WHAT YOU NEED TO DO: Each line of the entries below that holds "CHICCG" is needed, copied in full.

AVAILABLE RECORDS:
☆ ☆ ☆ ☆
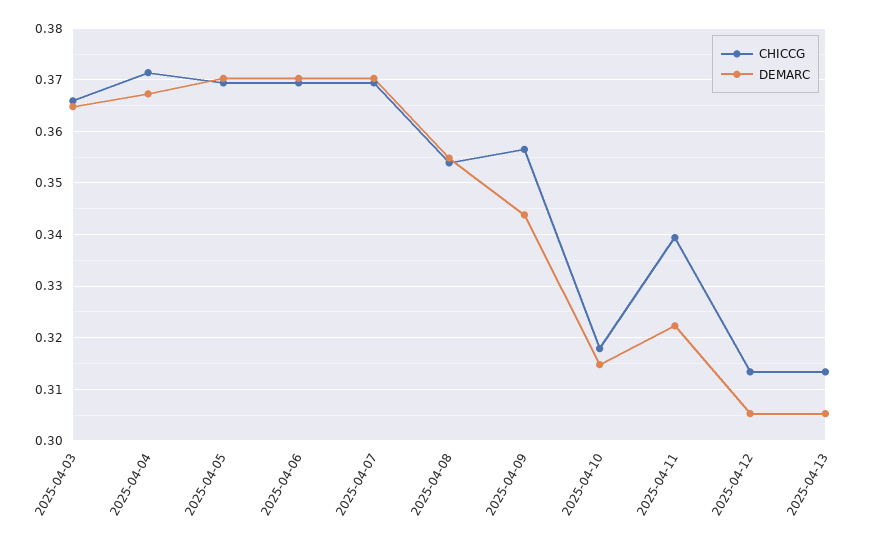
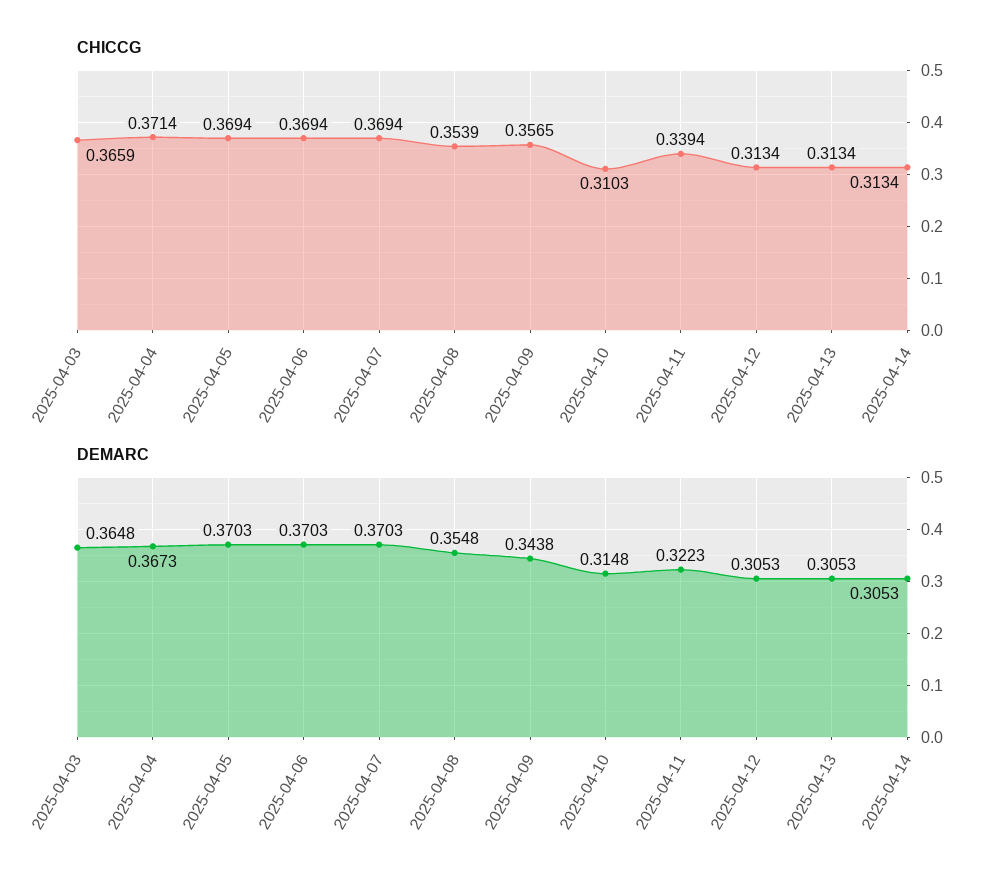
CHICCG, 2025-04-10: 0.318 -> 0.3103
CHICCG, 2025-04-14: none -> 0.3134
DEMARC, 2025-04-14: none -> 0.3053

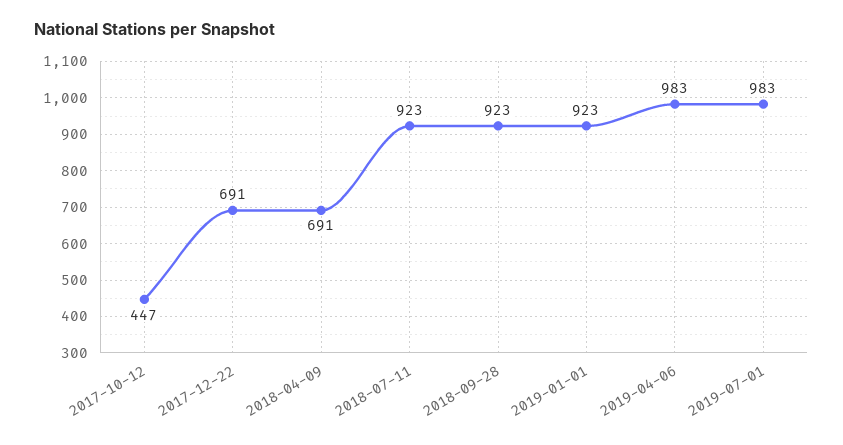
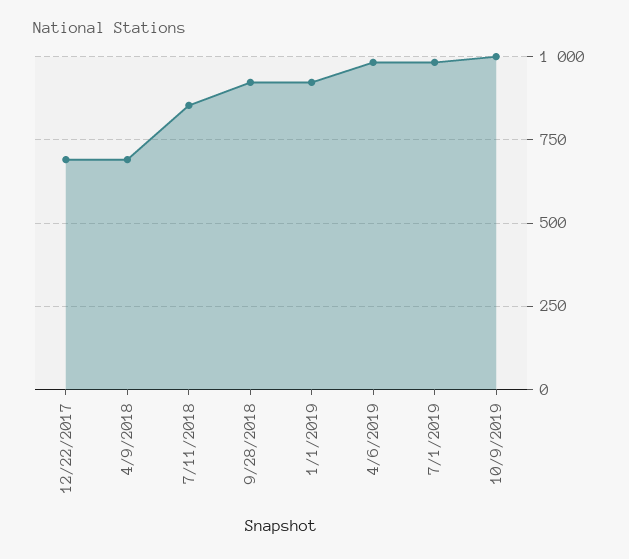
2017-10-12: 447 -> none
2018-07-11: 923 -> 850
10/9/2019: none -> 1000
☆ ☆ ☆ ☆
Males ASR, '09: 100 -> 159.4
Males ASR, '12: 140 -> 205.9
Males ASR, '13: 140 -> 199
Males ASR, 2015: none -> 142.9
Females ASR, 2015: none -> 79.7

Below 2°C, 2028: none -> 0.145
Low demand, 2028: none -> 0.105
☆ ☆ ☆ ☆
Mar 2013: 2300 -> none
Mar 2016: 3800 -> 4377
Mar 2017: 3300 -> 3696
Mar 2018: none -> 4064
☆ ☆ ☆ ☆
PROBLEM SOLUTION:
CHICCG, 2025-04-10: 0.318 -> 0.3103
CHICCG, 2025-04-14: none -> 0.3134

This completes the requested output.